Closed KevinMaroney closed 1 year ago
Hi, that sounds great!
Regarding createindex_singlevirus.cwl, you must prepare "transcript sequences" of your interested virus and the genome sequence. For HPV18, you can download all required files in NCBI https://www.ncbi.nlm.nih.gov/nuccore/NC_001357.1 . In more detail, please refer to the wiki https://github.com/yyoshiaki/VIRTUS/wiki/Tool-descriptions and the example job.
Hi Yoshiaki! I'm sorry to keep bothering you.
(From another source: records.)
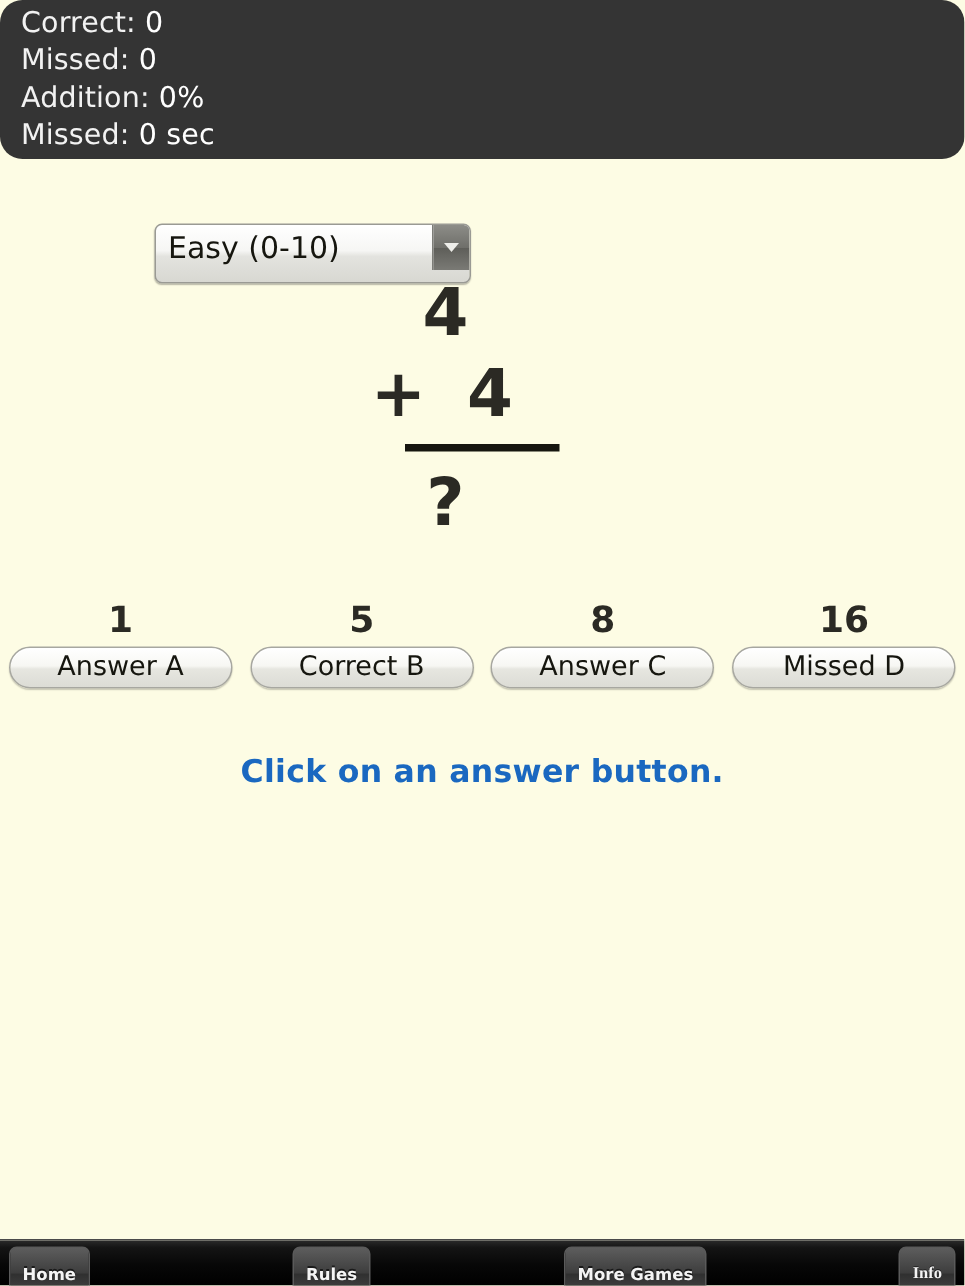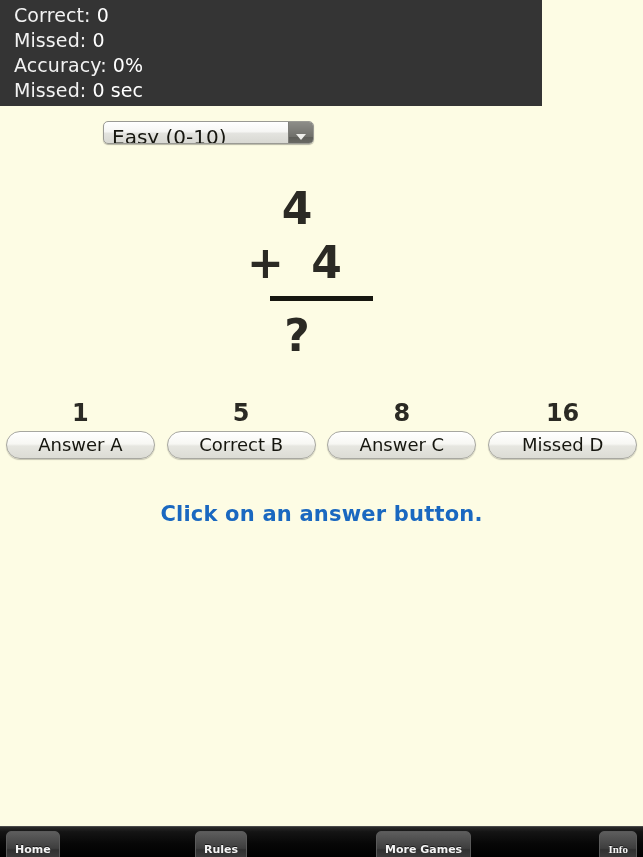--- a/index.html
+++ b/index.html
@@ -21,10 +21,11 @@
   #stats-header {
     position: absolute;
     left: 0; top: 0;
-    width: 542px;
+    width: 643px;
     height: 106px;
     background: #343434;
     padding: 3px 0 0 14px;
+    border-radius: 15px;
   }
   .stat-line {
     color: #f2f2f2;

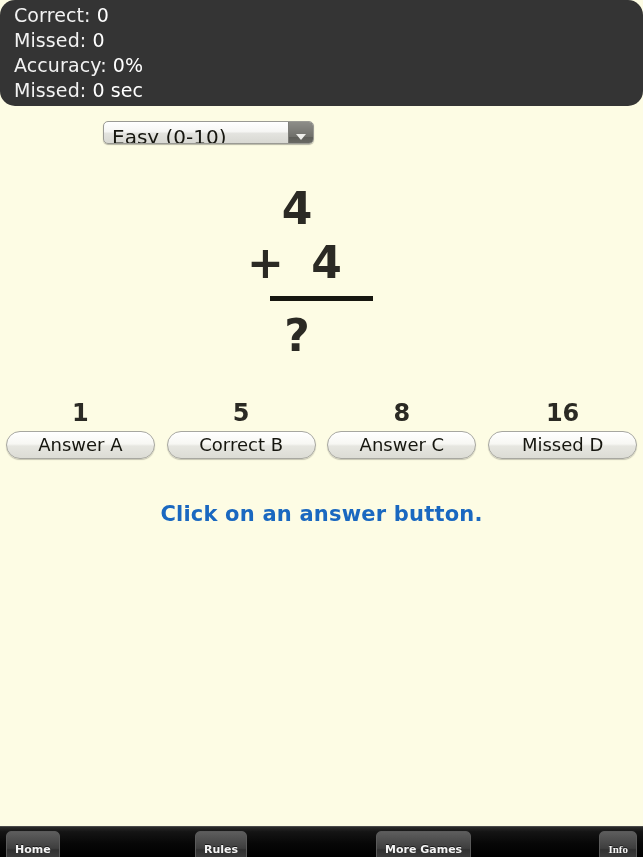--- a/index.html
+++ b/index.html
@@ -204,7 +204,7 @@
     <span class="stat-value">0</span>
   </div>
   <div class="stat-line">
-    <span>Accuracy:</span>
+    <span>Addition:</span>
     <span class="stat-value">0%</span>
   </div>
   <div class="stat-line">

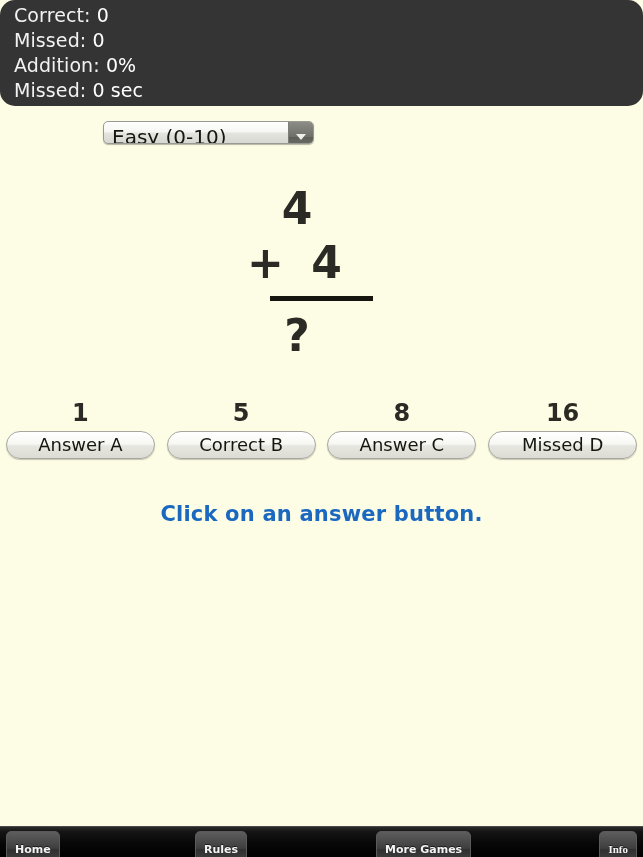--- a/index.html
+++ b/index.html
@@ -45,13 +45,14 @@
   }
   .select-box {
     position: absolute;
-    height: 23px;
+    height: 40px;
     border: 1px solid #9a9a94;
     border-radius: 5px;
     background: linear-gradient(to bottom, #ffffff 0%, #f6f6f4 45%, #e3e3df 55%, #d8d8d2 100%);
     box-shadow: 0 1px 1px rgba(0,0,0,0.28), inset 0 1px 0 #ffffff;
     overflow: hidden;
     cursor: pointer;
+    margin-top: 28px;
   }
   #select-difficulty { left: 103px; width: 211px; }
   #select-operation  { left: 330px; width: 210px; }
The kind help you offered me a week ago was extremely useful, as I generated some beautiful data for a grant that will probably be its central focus and maybe even a paper. You suggested using VIRTUS1 for single viral genome counting/comparisons. I assume I am supposed to use "createindex_singlevirus.cwl" but was wondering if it has the same inputs as for createindex, as well as if the method for running the VIRTUS wrapper is the same and I just have to point to the new single virus index. Does it download annotated genomes for all viruses in parallel or do I have to choose mine as an input? I'm focusing on HPV18 which I was overjoyed to find in most of my cancer samples.
I apologize if this information is included in one of your README files. If you could even just point me in the right direction I would be very thankful. Thank you for developing this one-of-a-kind tool that I think everybody wanted to see but noone but you and the author of Virtect took on. I'm sure it was a massive undertaking.